Nouvelles révélations d'un ancien gardien d'Eiraeiro
En avril 2010, Eyob Bahta Habtemariam, un homme se présentant comme un ancien gardien du centre de détention d’Eiraeiro, dans la province désertique de la mer Rouge septentrionale, au nord-est de la capitale Asmara, a fui l'Erythrée et a trouvé refuge en Ethiopie.
Selon lui, le journaliste suédo-érythréen Dawit Isaac, arrêté en 2001, serait détenu à Eiraeiro et maintenu à l'isolement, menotté, dans une cellule de 12 mètres carrés sans fenêtre. Son état de santé, physique et mental, serait très sérieux.
C'est la première fois qu'un gardien affirme avec autant de certitude le lieu de détention de Dawit Isaac. Depuis son arrestation, l'ancien journaliste du quotidien disparu Setit a été transféré plusieurs fois. En 2009, il a séjourné à l'hôpital de l'armée de l'air à Asmara et a été admis, à deux reprises, à l'hôpital Kedeste Mariam (Sainte Marie) d'Asmara, un établissement psychiatrique.
Trois autres journalistes au moins, tous arrêtés en septembre 2001, sont actuellement détenus au bagne d'Eiraeiro. Il s'agit du rédacteur en chef de l'hebdomadaire privé Zemen, Amanuel Asrat (prisonnier n°25), du journaliste freelance Seyoum Tsehaye (prisonnier n°10), et du rédacteur en chef adjoint et cofondateur de Meqaleh, Dawit Habtemichael (prisonnier n°12).

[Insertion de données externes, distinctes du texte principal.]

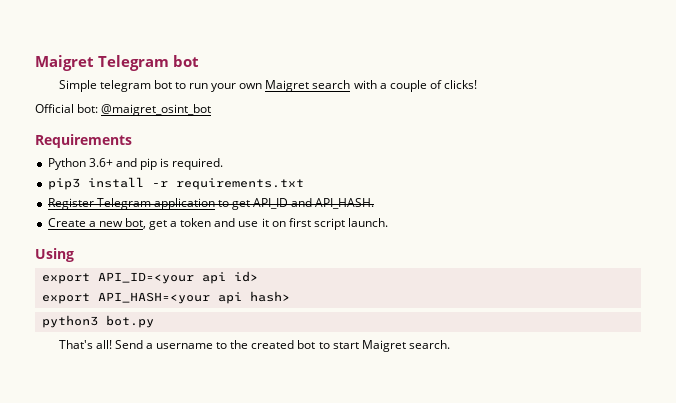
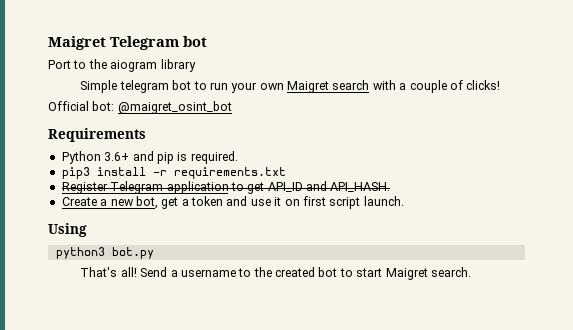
(199, 61) none -> [48,59,196,72] // Port to the aiogram library
[41,271,258,284] [41,291,290,304] // export API_ID=<your api id> // export API_HASH=<your api hash> -> (87, 230) none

Si certaines informations avancées par Eyob Bahta sont hautement crédibles, confirmant d'ailleurs la description qu'avait faite Reporters sans frontières du bagne d'Eiraeiro en janvier 2008 , l'organisation émet toutefois des réserves sur l'authenticité de l'ensemble de son témoignage. L'ancien gardien confirme la mort en détention, plusieurs fois annoncée par Reporters sans frontières, de quatre journalistes : Fessehaye Yohannes, dit Joshua, Yusuf Mohamed Ali, Medhanie Haile et Said Abdulkader. Il affirme cependant que Fessehaye Yohannes se serait suicidé dans sa cellule en 2003 tandis que d'autres informations recueillies dans le passé par Reporters sans frontières font état de la mort de ce journaliste, le 11 janvier 2007 seulement, des suites de conditions terribles de détention.
Par ailleurs, Eyob Bahta semble parfois commettre une confusion entre les journalistes Dawit Isaac et Dawit Habtemichael. "Je suis sûr que ce que dit cet homme sur mon frère est vrai", estime cependant le frère de Dawit Isaac, Esayas, qui est allé le rencontrer en Ethiopie.
Quelques libérations, mais de nouvelles arrestations
De son côté, Reporters sans frontières a eu accès à une source érythréenne fiable selon laquelle plusieurs journalistes, longtemps détenus, ont été libérés courant 2009. Leur remise en liberté a été obtenue contre le fait que certains de leurs proches se soient portés garants. Les journalistes relâchés sont Daniel Kibrom, du service oromo de la chaîne publique Eri-TV, Tura Kubaba, du service kunama de la radio publique Dimtsi Hafash (La Voix des Masses), "Johnny" Hisabu, d'Eri-TV, Eyob Kessete, du service amharique de Dimtsi Hafash.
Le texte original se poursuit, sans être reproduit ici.